++++ Supplied data

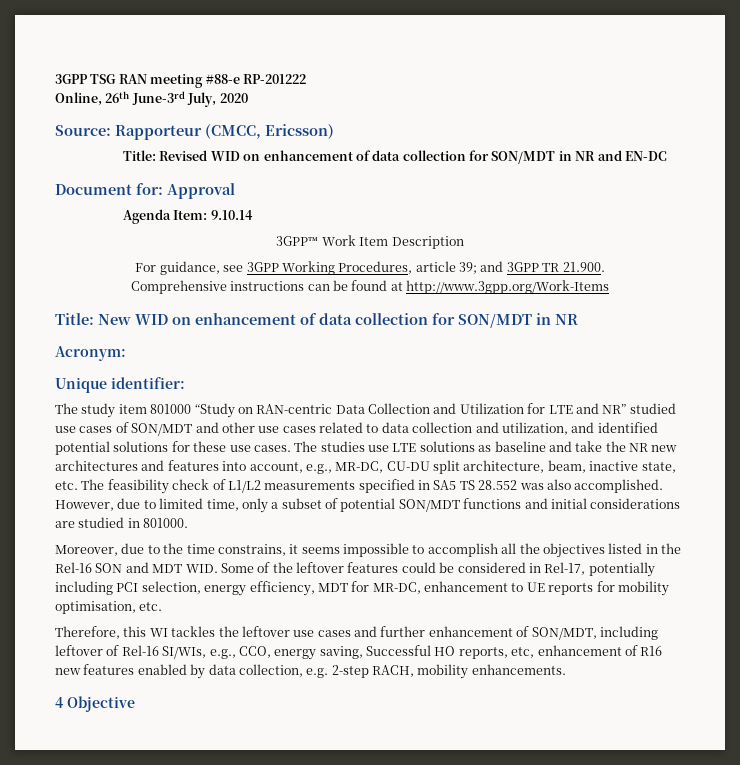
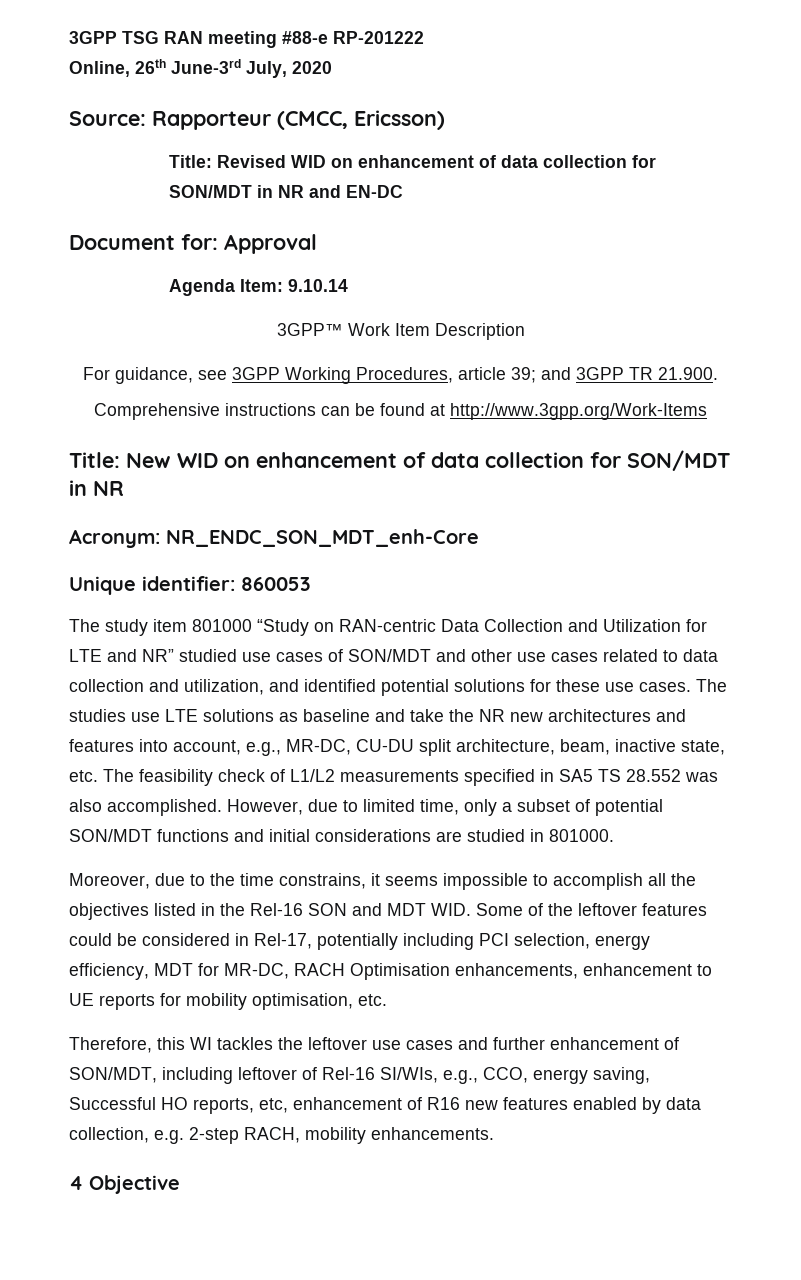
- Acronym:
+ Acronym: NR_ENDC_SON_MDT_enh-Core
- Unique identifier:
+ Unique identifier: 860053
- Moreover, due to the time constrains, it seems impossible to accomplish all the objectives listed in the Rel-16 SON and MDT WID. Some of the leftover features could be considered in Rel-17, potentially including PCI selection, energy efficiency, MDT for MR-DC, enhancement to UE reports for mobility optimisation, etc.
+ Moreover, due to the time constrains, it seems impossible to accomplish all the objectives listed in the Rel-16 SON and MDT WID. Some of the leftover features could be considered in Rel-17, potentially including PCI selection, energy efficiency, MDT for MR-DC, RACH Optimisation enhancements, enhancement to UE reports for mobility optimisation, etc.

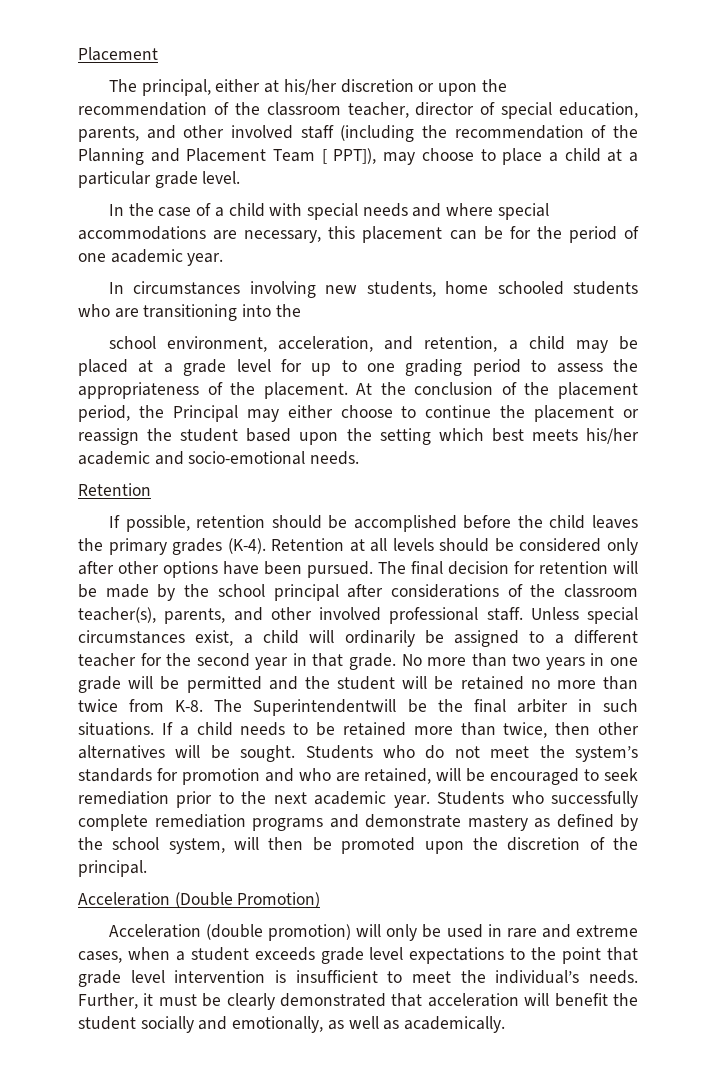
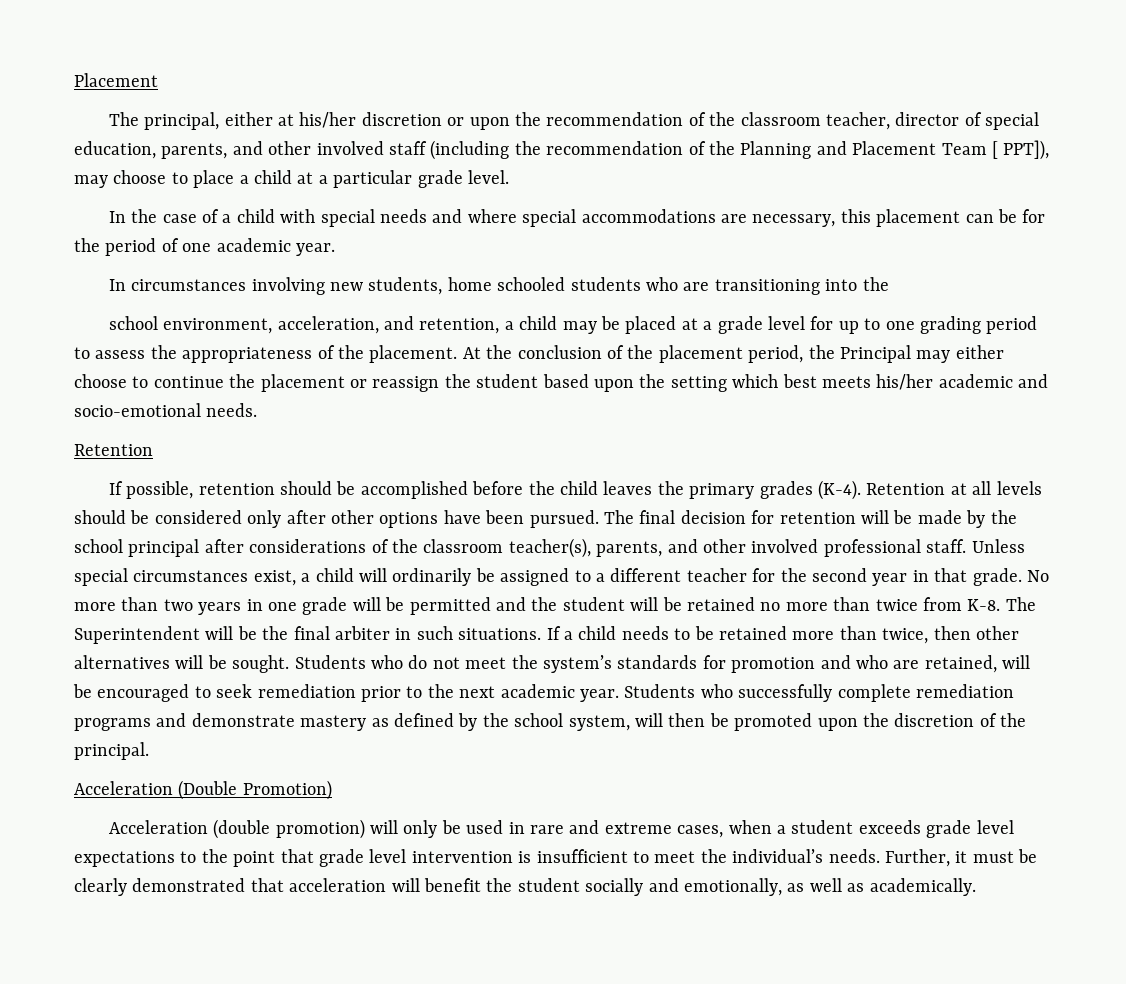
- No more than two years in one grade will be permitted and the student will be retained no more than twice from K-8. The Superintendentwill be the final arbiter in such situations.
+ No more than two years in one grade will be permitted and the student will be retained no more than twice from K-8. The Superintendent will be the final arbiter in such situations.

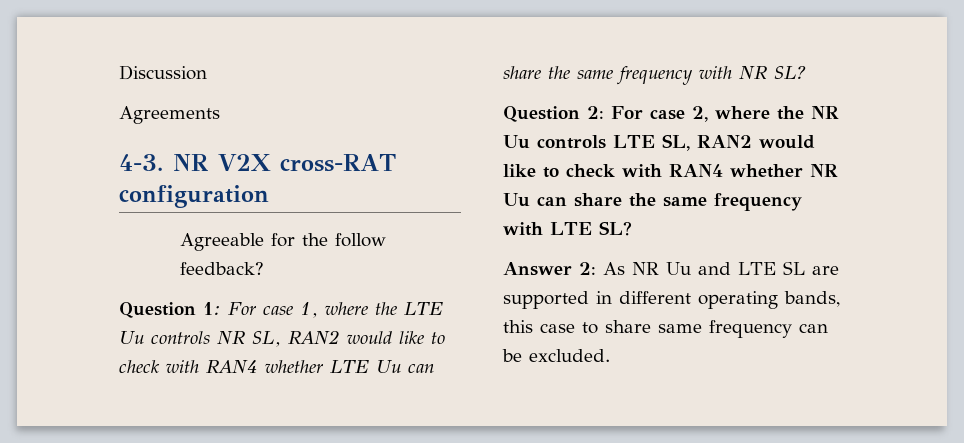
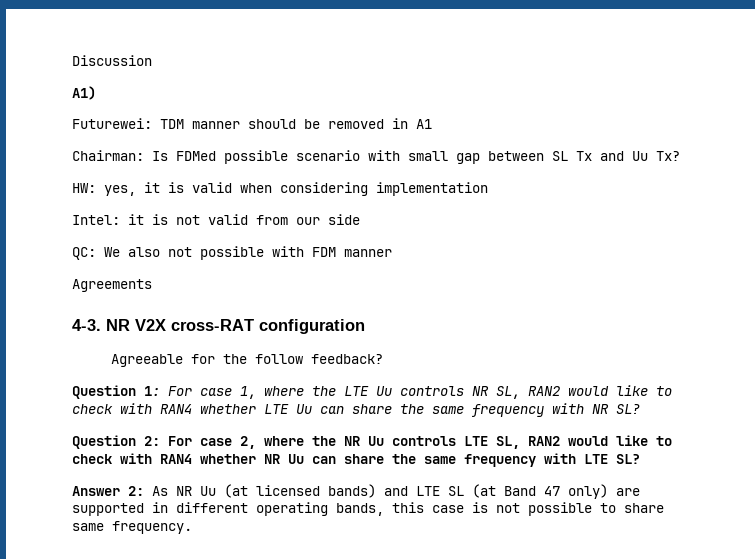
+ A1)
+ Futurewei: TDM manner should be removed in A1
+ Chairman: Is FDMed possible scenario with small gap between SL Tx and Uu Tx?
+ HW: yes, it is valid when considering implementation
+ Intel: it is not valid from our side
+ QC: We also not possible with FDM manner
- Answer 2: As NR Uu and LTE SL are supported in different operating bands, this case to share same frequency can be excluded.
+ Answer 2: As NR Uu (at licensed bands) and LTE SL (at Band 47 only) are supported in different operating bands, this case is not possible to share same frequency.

++++++++

Your instructions:
From the entries above, select each line containing the string "manner".

Worked solution:
+ Futurewei: TDM manner should be removed in A1
+ QC: We also not possible with FDM manner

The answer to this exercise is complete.